Lots of (UK) Government data is published in this way, often with hidden worksheets. This tool makes it simple to split all of the worksheets out into separate files for easier processing, e.g. using tools like Google Refine.
xls-split [opts] [file]
For example, if you have a spreadsheet containing two worksheets, Table1 and Table2 then the following command will split that into two CSV files: /tmp/my-data-Table1.csv and /tmp/my-data-Table2.csv
xls-split -d /tmp -b my-data spreadsheet.xls
There are command-line options available to control location and naming of generated files, as well as the ability to only extract specific worksheets, based on a regex match.
Install as a gem:
gem install xls-split
Or, grab the source from github and run:
--help , -h show this message
--verbose , -v verbose progress reporting
--encoding , -e set the encoding of the spreadsheet.

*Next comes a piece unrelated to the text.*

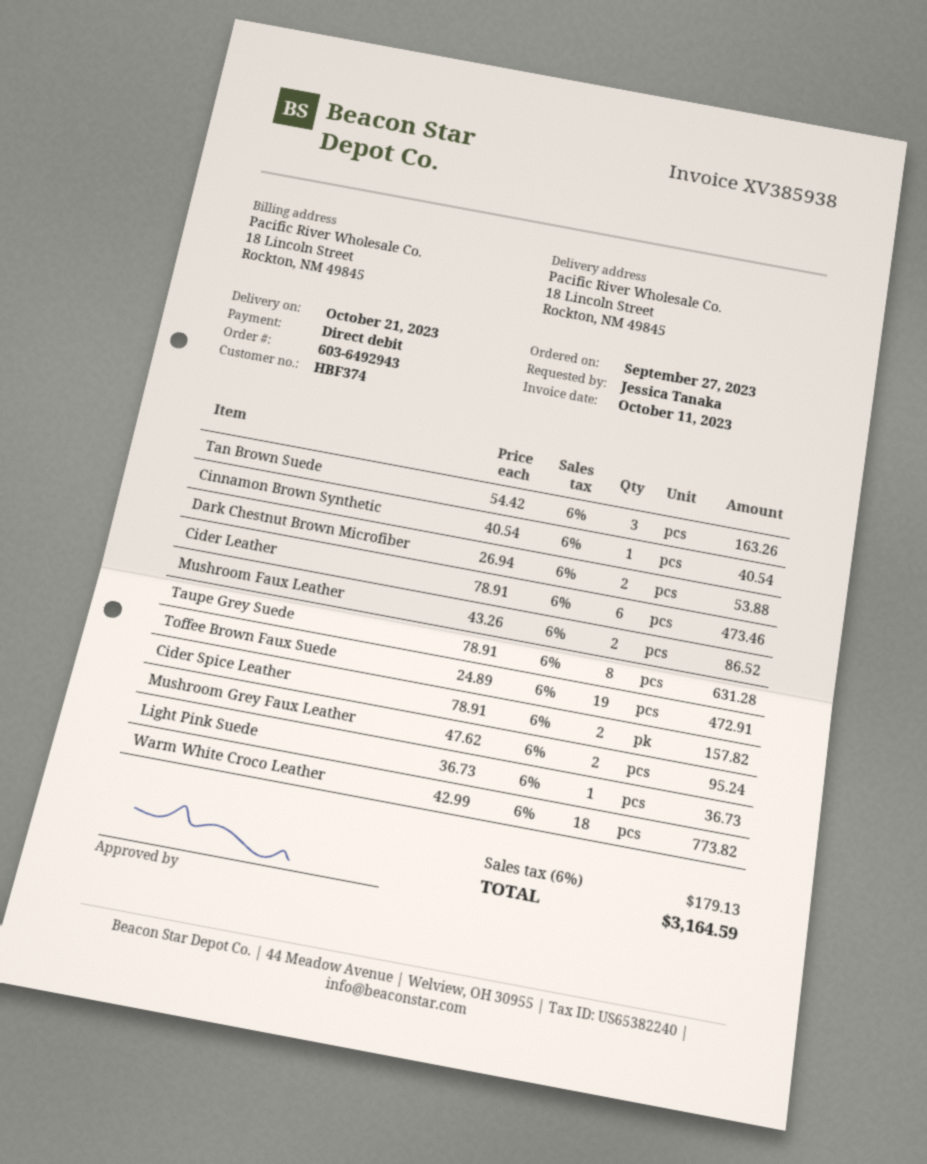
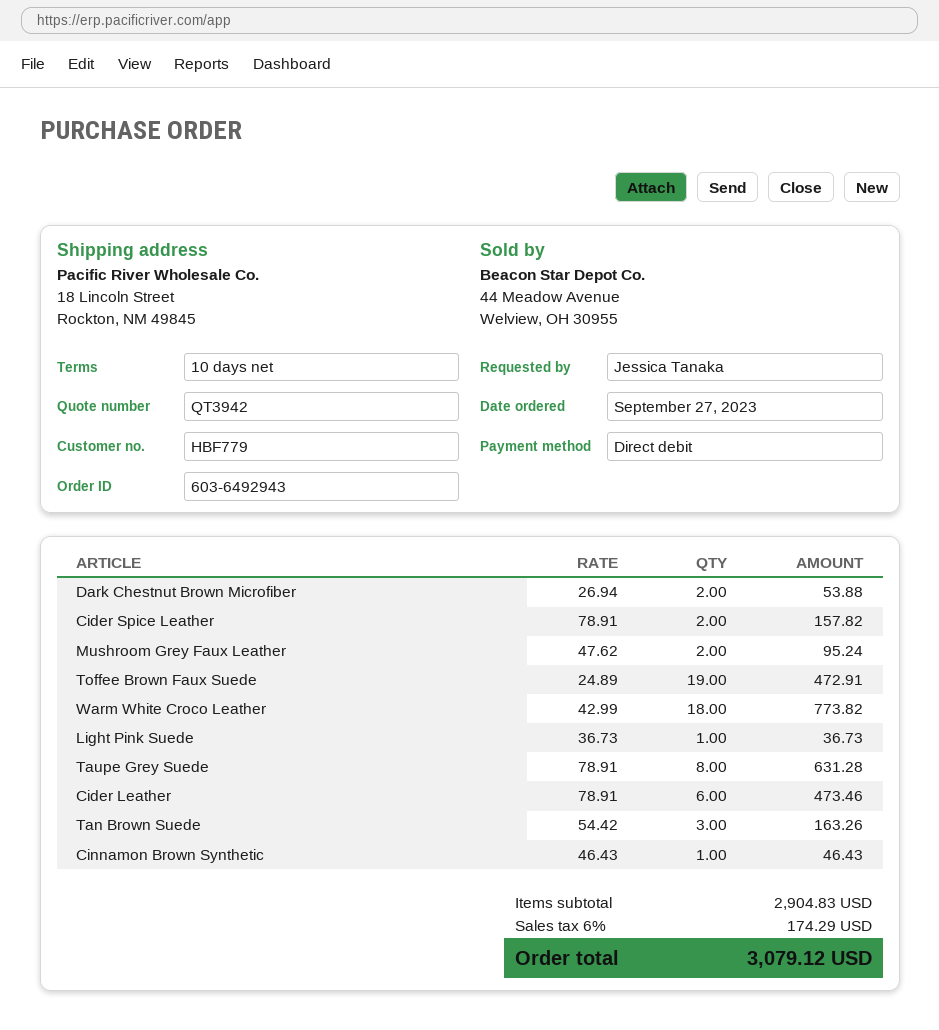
customer number: HBF374 -> HBF779
Cinnamon Brown Synthetic: 1 x 40.54 = 40.54 -> 1 x 46.43 = 46.43
Mushroom Faux Leather: 2 x 43.26 = 86.52 -> none
tax: 6% = 179.13 -> 6% = 174.29
total: 3164.59 -> 3079.12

Default is UTF-8
--skip , -s number of rows in each worksheet to skip before writing data
--skipfooter , -f number of rows to skip at the end of each worksheet
--dir , -d output directory into which CSV files will be written
--base , -b set a base file name for generated CSV files. Worksheet name will be appended
--match , -m regular expression used to match worksheet names. Only matches sheets will be split out
--tidy-names , -t tidy up worksheet names. Lower case and strips spaces
Licensed under the Apache License, Version 2.0 (the "License"); you may not use this file except in compliance with the License.
You may obtain a copy of the License at
Unless required by applicable law or agreed to in writing, software distributed under the License is distributed on an "AS IS" BASIS, WITHOUT WARRANTIES OR CONDITIONS OF ANY KIND, either express or implied.
See the License for the specific language governing permissions and limitations under the License.